Epsom salts are made of magnesium sulfate. Soaking in an epsom salt bath is an easy and relaxing way to get magnesium into the body. This method is especially helpful for people with digestive disorders as it bypasses the GI tract altogether by absorbing through the skin.

While traditional Epsom salts are made of magnesium sulfate, there are also newer forms of magnesium flakes that are made of magnesium chloride. Both types of salts provide benefits for the body, however magnesium chloride may be able to provide longer lasting benefits. This is because magnesium chloride is both easier to absorb and slower to be excreted from the body.

This means that less magnesium chloride is needed to derive benefits. One of my favorite brands of magnesium flakes is Ancient Minerals and their bath soak can be found here.

3. Supplemental Magnesium 

When it comes down to it, our food supply just isn’t what it used to be. Industrialization and poor attention to soil quality has depleted our soil of vital nutrients that used to be passed into the food we ate.

Although we are starting to wake up to this fact and make more conscious efforts to create nourished farming conditions, our food is still lacking in the nutrition our bodies need.

This is why I recommend supplemental magnesium to so many of my patients. It is just so critically important to make sure you get enough magnesium in your diet that even I supplement with it every day.

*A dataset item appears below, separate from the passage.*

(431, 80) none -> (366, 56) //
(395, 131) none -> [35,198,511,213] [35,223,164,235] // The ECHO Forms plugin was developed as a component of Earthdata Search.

Not all magnesium is made equal. Different forms of magnesium have different benefits, some are better for mental health or sleep, others may have digestive benefits. Some are not bioavailable to your body and are effective in most cases.

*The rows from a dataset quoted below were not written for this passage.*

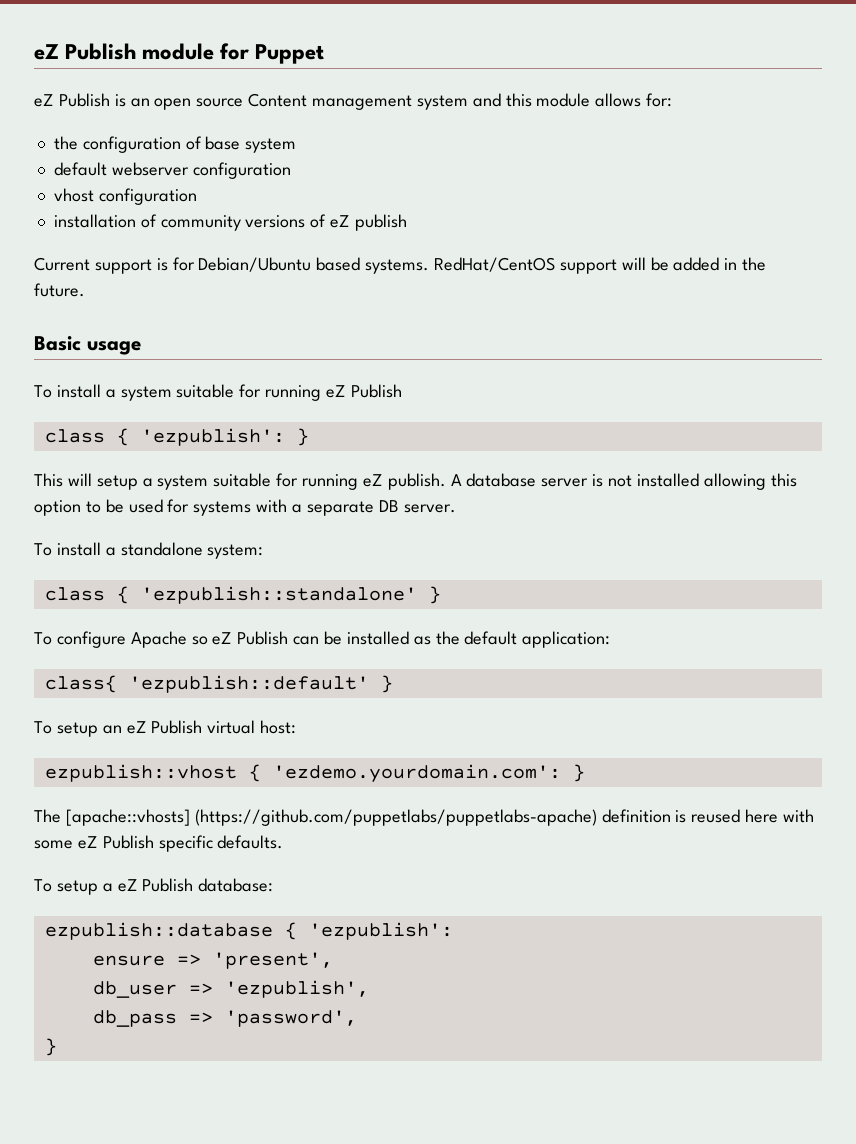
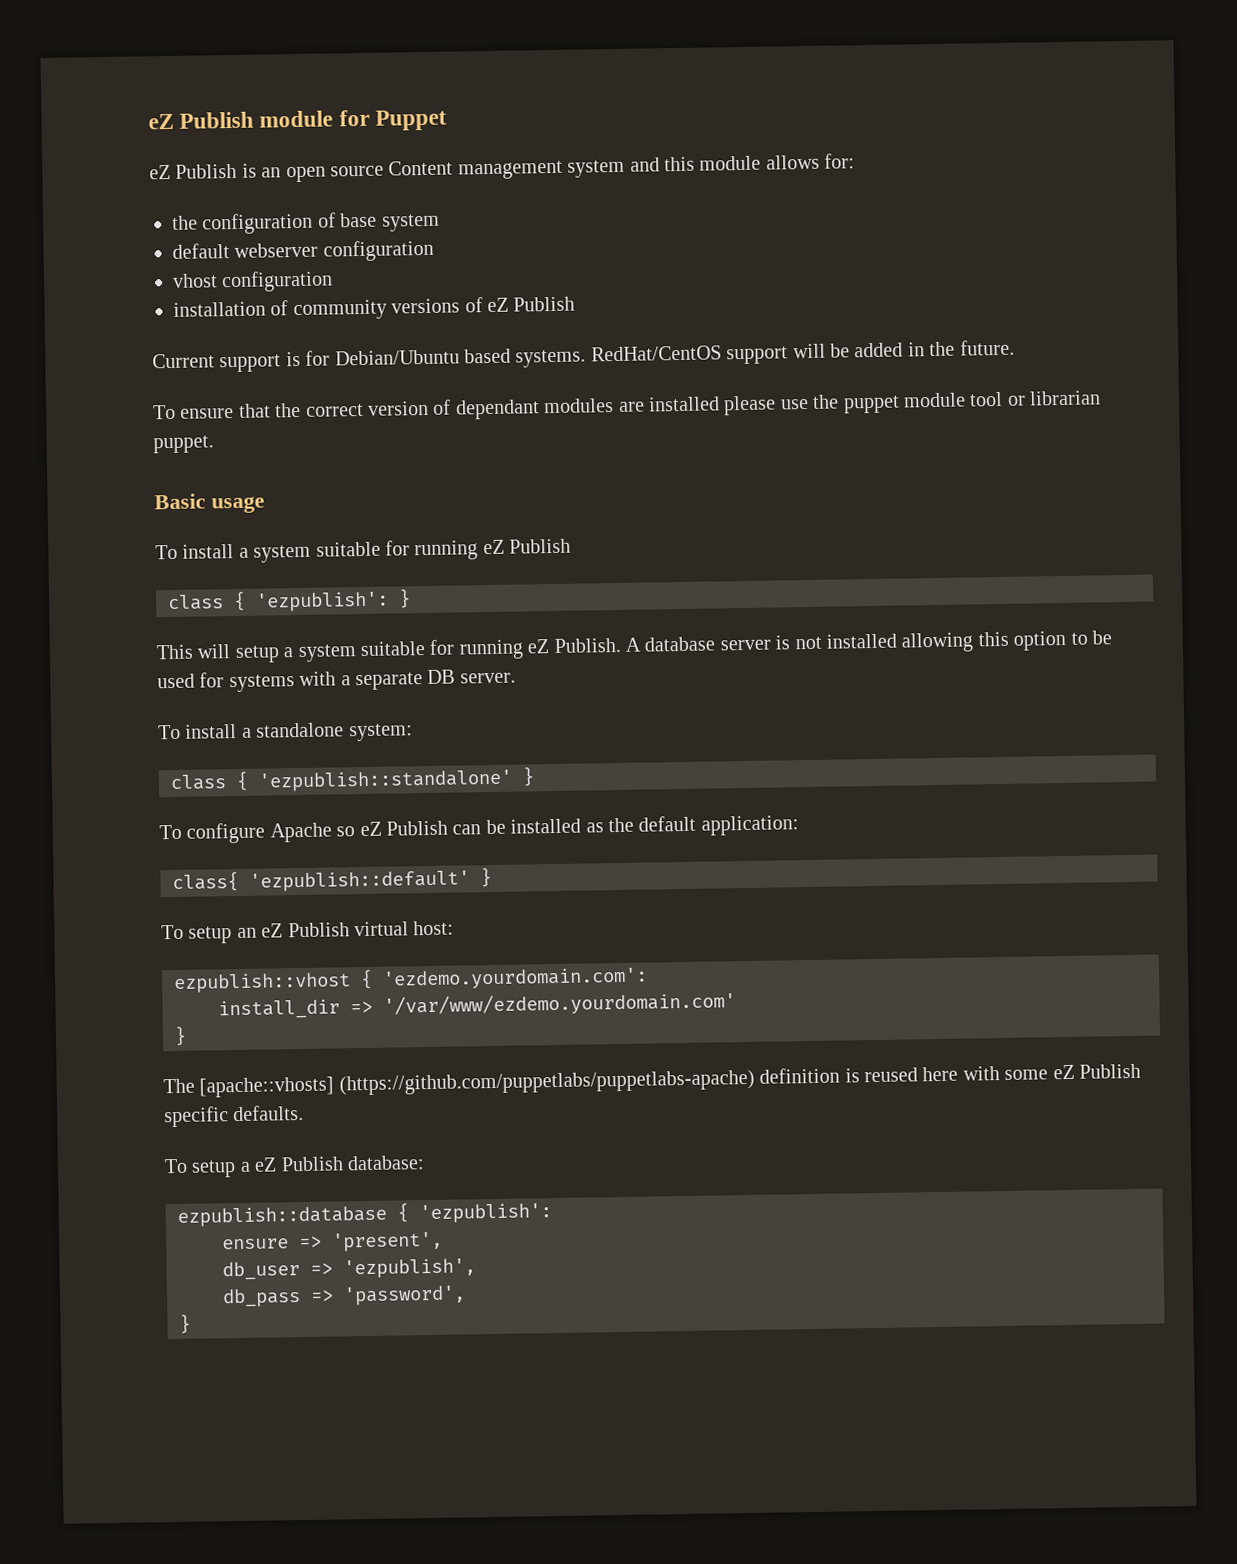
[354,214,407,231] publish -> [513,296,576,312] Publish
(85, 290) none -> [153,390,1102,420] [153,435,214,454] // To ensure that the correct version of dependant modules are installed please use the puppet module tool or librarian puppet.
[387,473,446,490] publish. -> [553,637,621,653] Publish.
(561, 773) none -> [218,991,736,1020] // install_dir => '/var/www/ezdemo.yourdomain.com' //

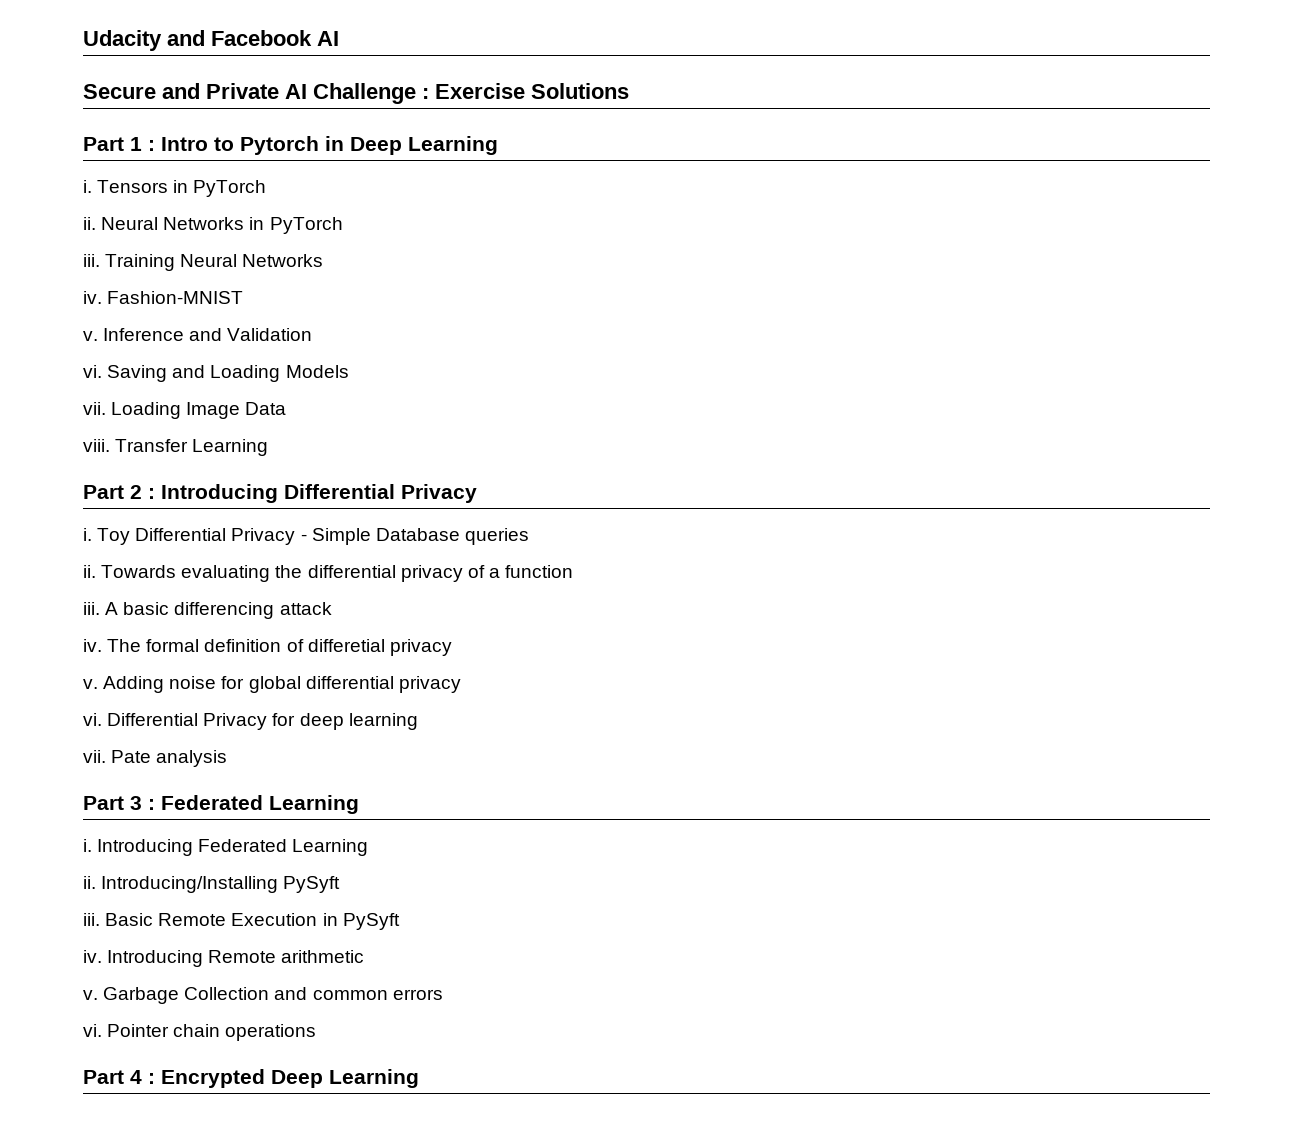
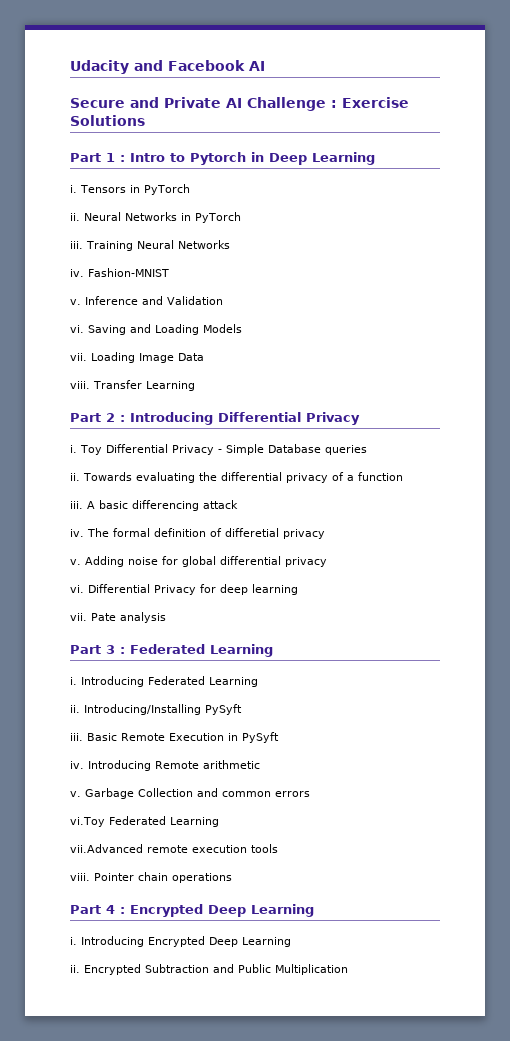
[83,1024,102,1037] vi. -> [70,816,219,827] [70,844,278,853] [70,873,90,881] vi.Toy Federated Learning // vii.Advanced remote execution tools // viii.
(419, 1078) none -> [70,936,291,947] [70,964,348,975] // i. Introducing Encrypted Deep Learning // ii. Encrypted Subtraction and Public Multiplication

I’ve discussed the benefits of different forms of magnesium in this article. Here are the best forms of magnesium for your brain, mental health, and depression.

Magnesium Malate

Magnesium malate is a form of magnesium bonded to malic acid. Magnesium malate naturally occurs in many foods, especially in fruits. Malic acid is a key component of the Krebs Cycle, which is the biological process responsible for making ATP energy.

Thus, magnesium malate is a great option for improving energy-related disorders, including depression and chronic fatigue syndrome. According to a 2011 study published in Orvosi Hetilap, magnesium malate may help to support a healthy magnesium-calcium balance (6).

Magnesium Glycinate

Magnesium glycinate or chelated magnesium is made up of magnesium and amino acid glycine. According to a 2017 review published in Nutrients, magnesium glycinate is one of the most bioavailable forms of magnesium (7).

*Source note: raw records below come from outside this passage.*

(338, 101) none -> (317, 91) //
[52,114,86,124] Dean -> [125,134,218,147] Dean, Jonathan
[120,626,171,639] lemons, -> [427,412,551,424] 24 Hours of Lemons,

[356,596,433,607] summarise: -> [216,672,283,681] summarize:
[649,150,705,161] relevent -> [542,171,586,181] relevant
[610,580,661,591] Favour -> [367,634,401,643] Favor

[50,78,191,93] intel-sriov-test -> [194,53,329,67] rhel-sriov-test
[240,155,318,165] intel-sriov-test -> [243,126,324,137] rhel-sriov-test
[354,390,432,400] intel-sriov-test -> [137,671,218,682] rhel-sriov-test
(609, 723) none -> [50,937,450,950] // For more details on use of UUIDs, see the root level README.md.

Magnesium is a gut-friendly magnesium that’s also great for digestive issues It is the most commonly recommended option for hypomagnesemia or clinically diagnosed magnesium deficiency.

Magnesium L-Threonate  

Magnesium L-threonate (MgT) is a newer form of magnesium that’s commonly used for brain and mental health including depression, anxiety, brain fog, cognitive performance, learning, and memory. According to a 2014 study published in Molecular Brain, magnesium threonate may offer neuroprotective and cognitive-boosting benefits that may be protective against Alzheimer’s disease (8).

A 2011 study published in the Journal of Neurosciences has found that magnesium L-threonate may help to support NMDA receptors (NMDARs) signaling, BDNF expression, and synaptic plasticity (9). A 2019 comparative study published in the Pakistani Journal of Pharmaceutical Sciences has found that magnesium L-threonate supplementation may help to improve oxidative stress and neurobehavioral activities (10).

magnesium, Magnesium: Health Benefits, Sources, and Signs of Deficiency

Transdermal Magnesium

Transdermal magnesium comes in a lotion that can be applied to the abdomen or areas of pain for quick absorption that bypasses the digestive tract.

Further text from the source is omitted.